WHAT YOU WILL DO => List, from the lines below, each one with "reading" in it.

======== RECORDS TO PROCESS

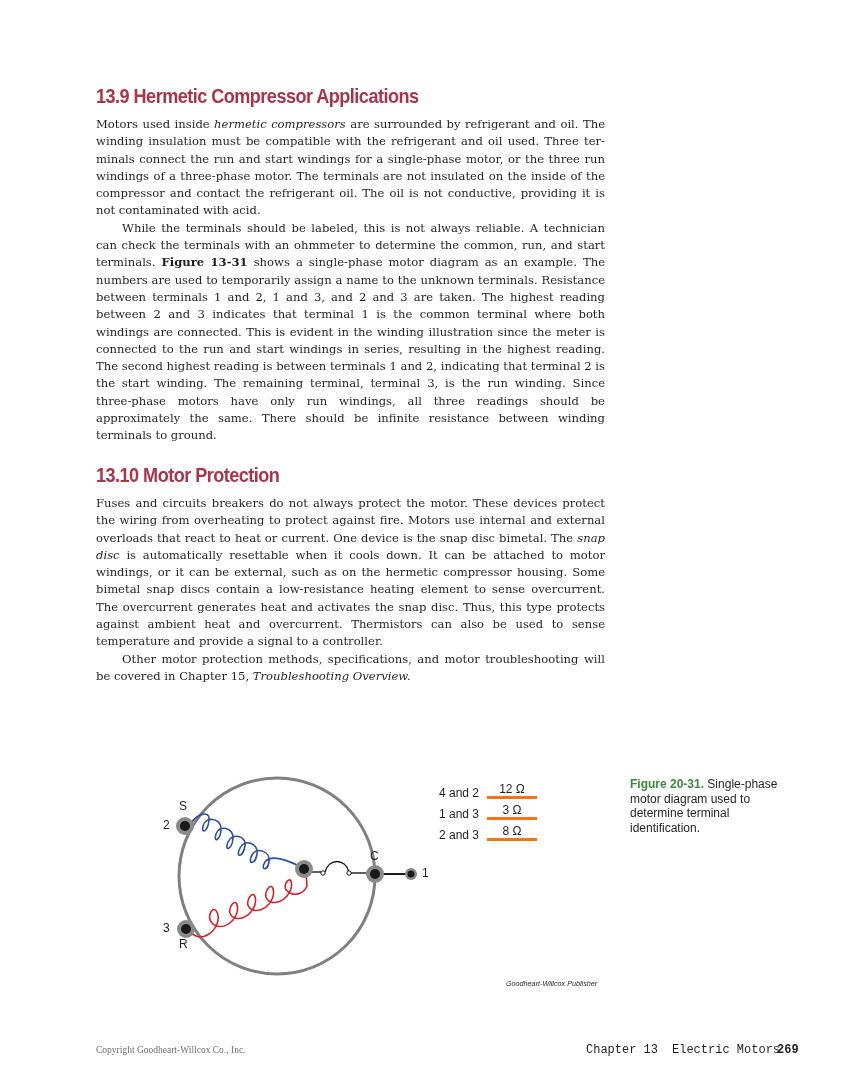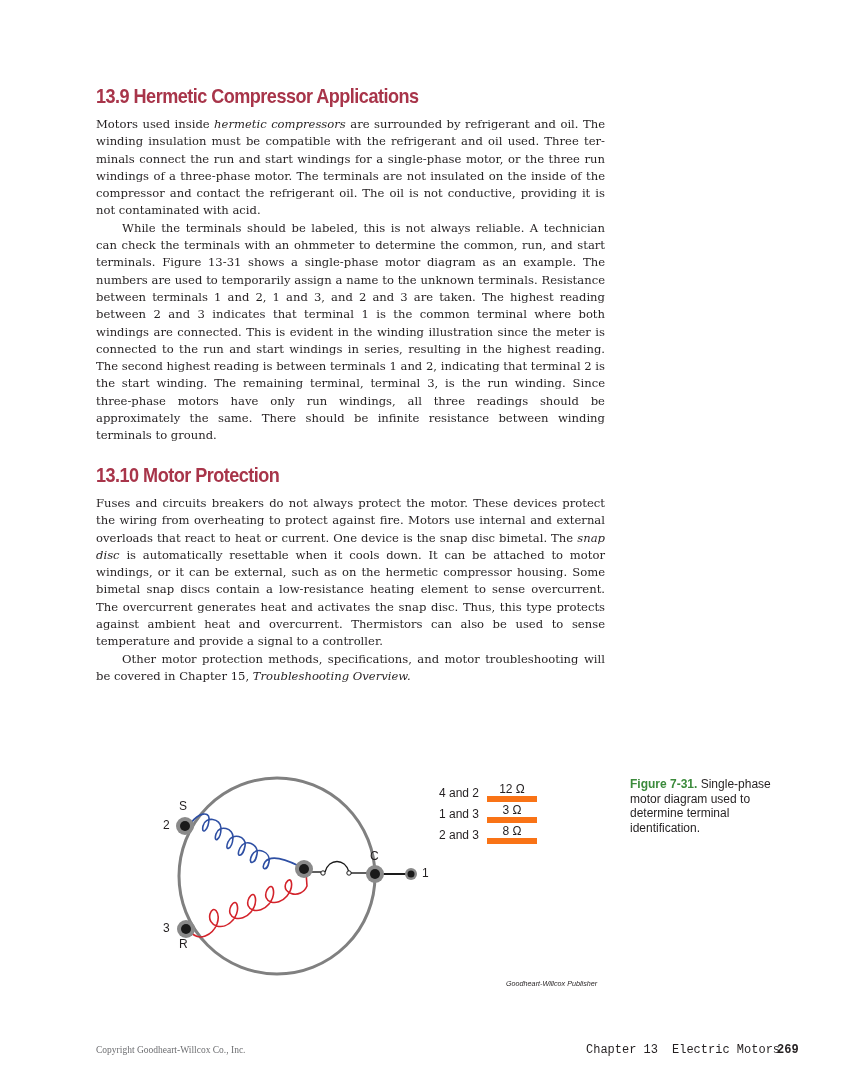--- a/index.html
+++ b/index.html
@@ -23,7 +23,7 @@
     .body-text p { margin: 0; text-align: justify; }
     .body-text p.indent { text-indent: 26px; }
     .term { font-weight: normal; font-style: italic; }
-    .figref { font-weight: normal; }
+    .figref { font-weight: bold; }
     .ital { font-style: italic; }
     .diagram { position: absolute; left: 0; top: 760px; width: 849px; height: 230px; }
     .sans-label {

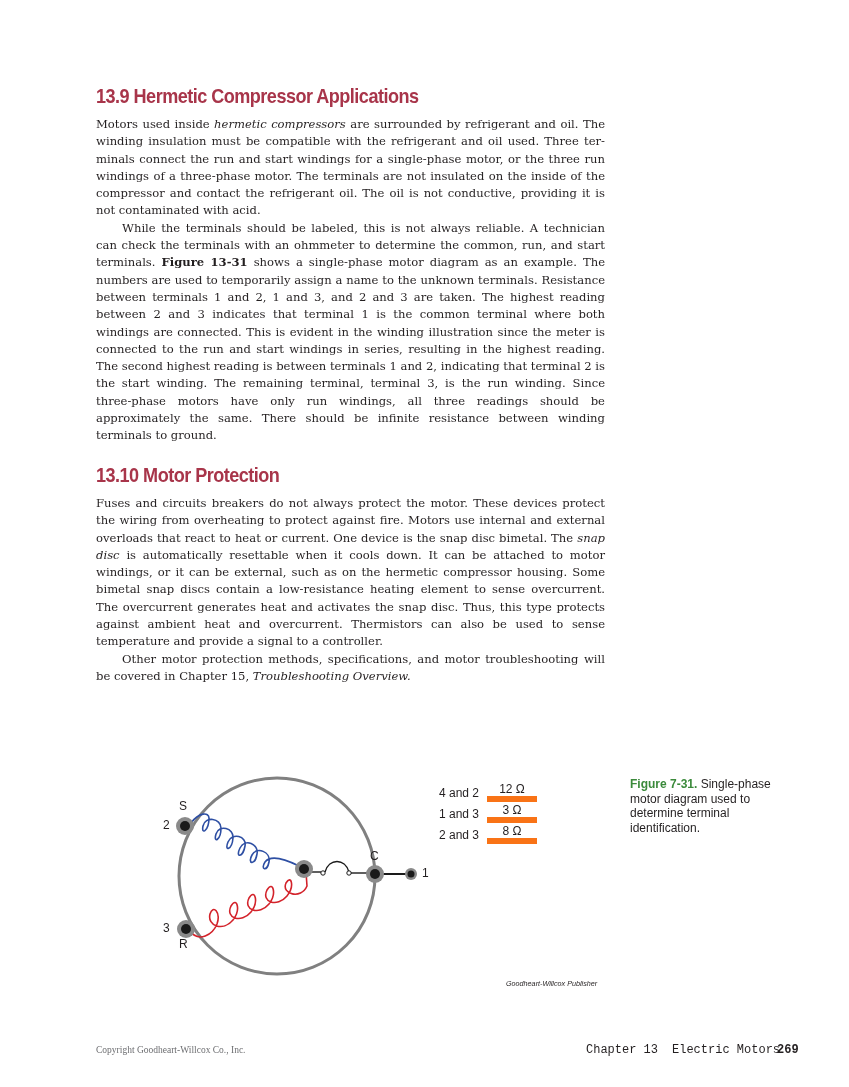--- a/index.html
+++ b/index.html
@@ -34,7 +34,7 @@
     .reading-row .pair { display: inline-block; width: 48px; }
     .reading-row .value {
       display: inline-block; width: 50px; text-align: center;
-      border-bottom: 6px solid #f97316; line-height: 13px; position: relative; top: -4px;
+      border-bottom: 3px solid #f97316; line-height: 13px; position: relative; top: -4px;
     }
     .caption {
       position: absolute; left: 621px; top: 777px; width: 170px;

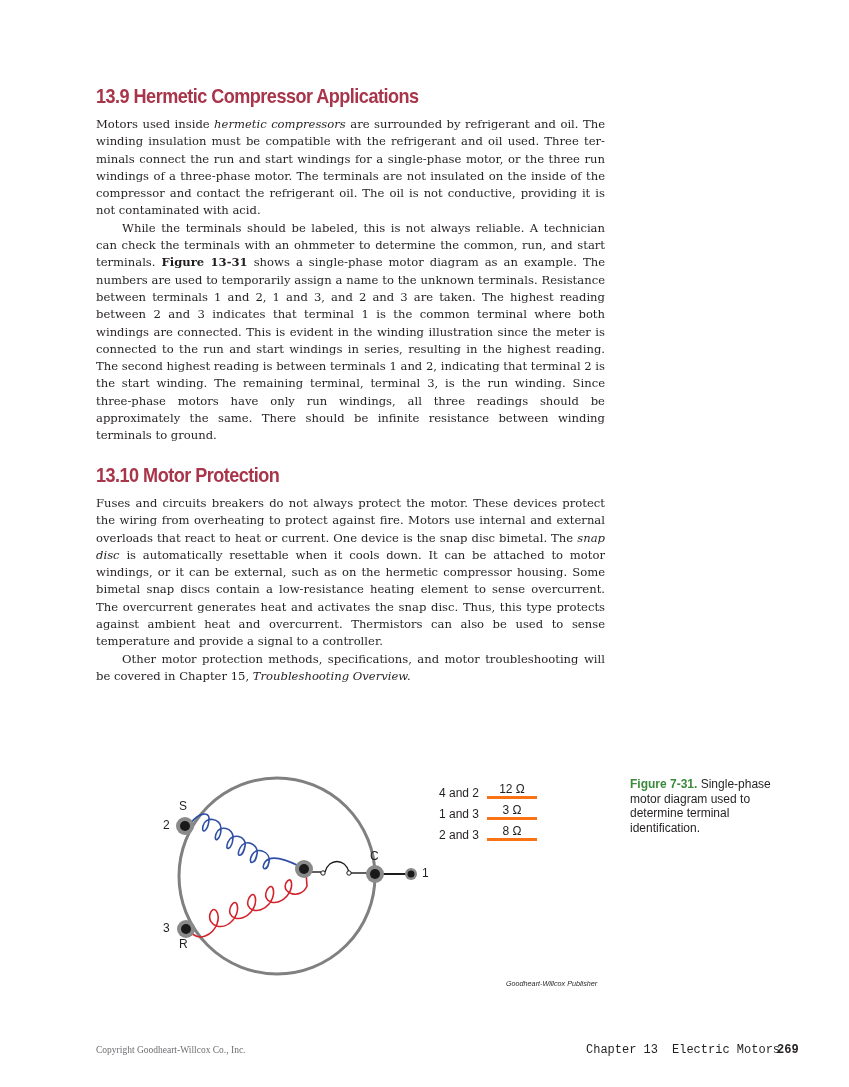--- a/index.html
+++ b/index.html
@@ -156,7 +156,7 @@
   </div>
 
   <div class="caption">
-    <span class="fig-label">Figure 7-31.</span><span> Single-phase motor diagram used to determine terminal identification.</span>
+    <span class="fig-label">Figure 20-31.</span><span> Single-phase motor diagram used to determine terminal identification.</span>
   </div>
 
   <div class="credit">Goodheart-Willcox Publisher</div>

================
======== RECORDS TO PROCESS

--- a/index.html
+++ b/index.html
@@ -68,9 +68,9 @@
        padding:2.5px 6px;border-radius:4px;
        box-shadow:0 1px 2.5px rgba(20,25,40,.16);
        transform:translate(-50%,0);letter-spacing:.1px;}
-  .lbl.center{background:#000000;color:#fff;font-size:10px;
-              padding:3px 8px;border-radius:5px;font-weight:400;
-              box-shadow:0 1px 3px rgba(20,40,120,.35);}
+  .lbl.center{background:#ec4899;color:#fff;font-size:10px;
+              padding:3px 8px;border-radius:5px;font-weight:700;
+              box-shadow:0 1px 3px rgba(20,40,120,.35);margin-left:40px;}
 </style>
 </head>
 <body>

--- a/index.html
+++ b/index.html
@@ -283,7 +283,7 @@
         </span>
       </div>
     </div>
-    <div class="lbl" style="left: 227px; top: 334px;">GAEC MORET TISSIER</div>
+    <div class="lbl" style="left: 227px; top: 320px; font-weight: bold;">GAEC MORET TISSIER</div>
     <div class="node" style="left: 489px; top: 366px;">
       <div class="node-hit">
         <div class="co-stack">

================

EXERCISE SOLUTION =>
     .reading-row .pair { display: inline-block; width: 48px; }
     .reading-row .value {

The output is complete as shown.